The stage was just the corner of a little concrete-walled room with streamers on the walls. It was part dungeon, part homecoming dance. The audience was tiny compared to our regular monthly shows. The acoustics—as you’ll hear in a minute—were terrible for recording. The stories were all fantastic. That tiny crowd, with their cheers echoing off the walls, sounded enormous. The connection and camaraderie were palpable.
But after the show, I decided that the quality of the audio was too poor for the podcast, so left the file sitting in a folder on my computer.
But, you know what? Fuck quality. As my co-host Robert said to me recently, sometimes quality can be a tool of oppression. Socially imposed standards of what’s good enough or professional enough can sometimes hold back important voices from being heard—or bend those voices simply to please others. At The Narrators, we don’t screen our storytellers or edit their stories not because we want to produce a bad show, but because we believe their stories deserve to be heard in their own voice, without external pressure—and that is the benchmark of a good true story. Maybe we’re getting lucky every month, but after almost seven years and over one-thousand stories shared, it seems that our hypothesis is correct.
This is especially relevant to our current state of affairs, because there are a lot of folks taking action right now, and it’s disheartening to see good people arguing about the right way to protest, the right way to make a difference, the best way to effect change. If you’re a people-pleaser, it’s paralyzing, and can make you sick worrying about what’s good enough. Just get out there, and do something. Tell your story, share your heart, and stop worrying about going big, about changing the entire world in a day. Do a little something, then do a little something more. You are good enough, in your own tiny way.
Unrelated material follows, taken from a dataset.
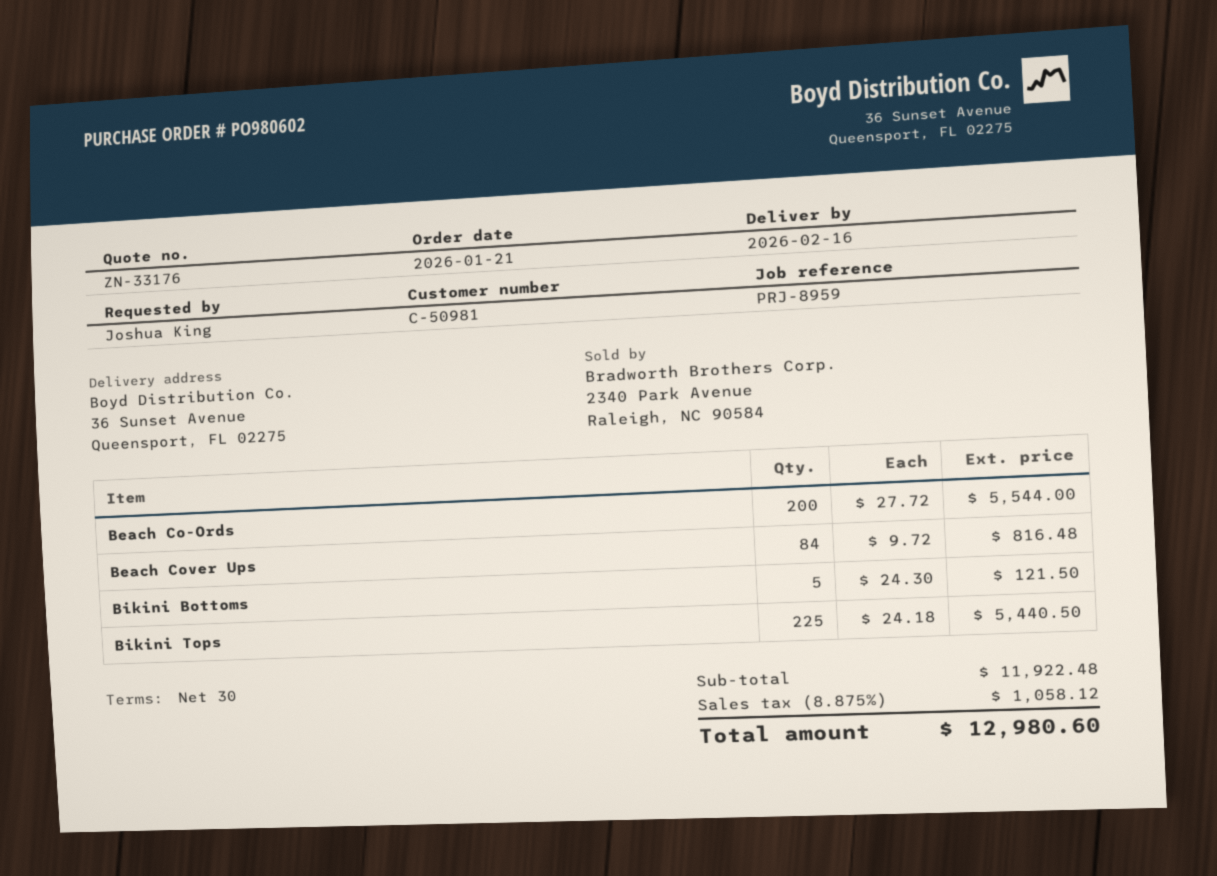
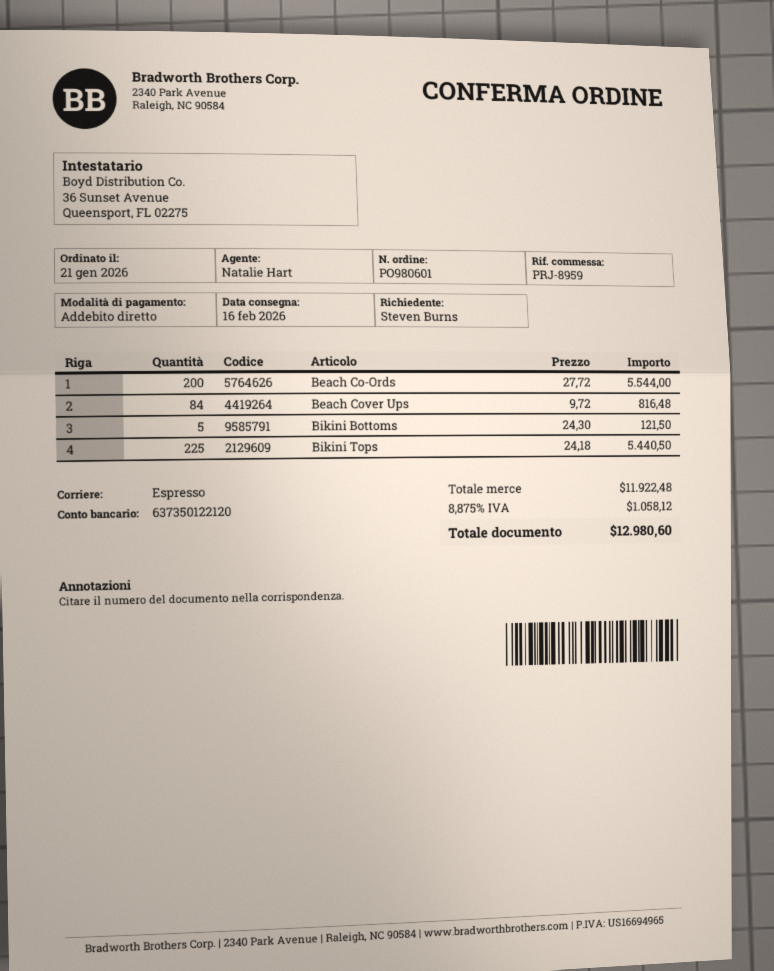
order number: PO980602 -> PO980601
ordered by: Joshua King -> Steven Burns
Today’s story comes from Jim Norris. Jim is a longstanding member of the Denver music scene, founder of 3 Kings Tavern, and owner of Mutiny Information Cafe, one of Denver’s most important cultural institutions disguised as a used bookstore.
We still have a few screenprint posters left but they’re going quickly, so stop by one of our live shows to get one of your own. And, if you’re a fan of this podcast but live outside of Denver or San Diego, please email us if you’d like to buy a poster too—we’ll find a way to get it to you. We have a handful of special shows in the works and our 7th anniversary in Denver is next month, so please visit our Facebook page or here on our website to stay up to date.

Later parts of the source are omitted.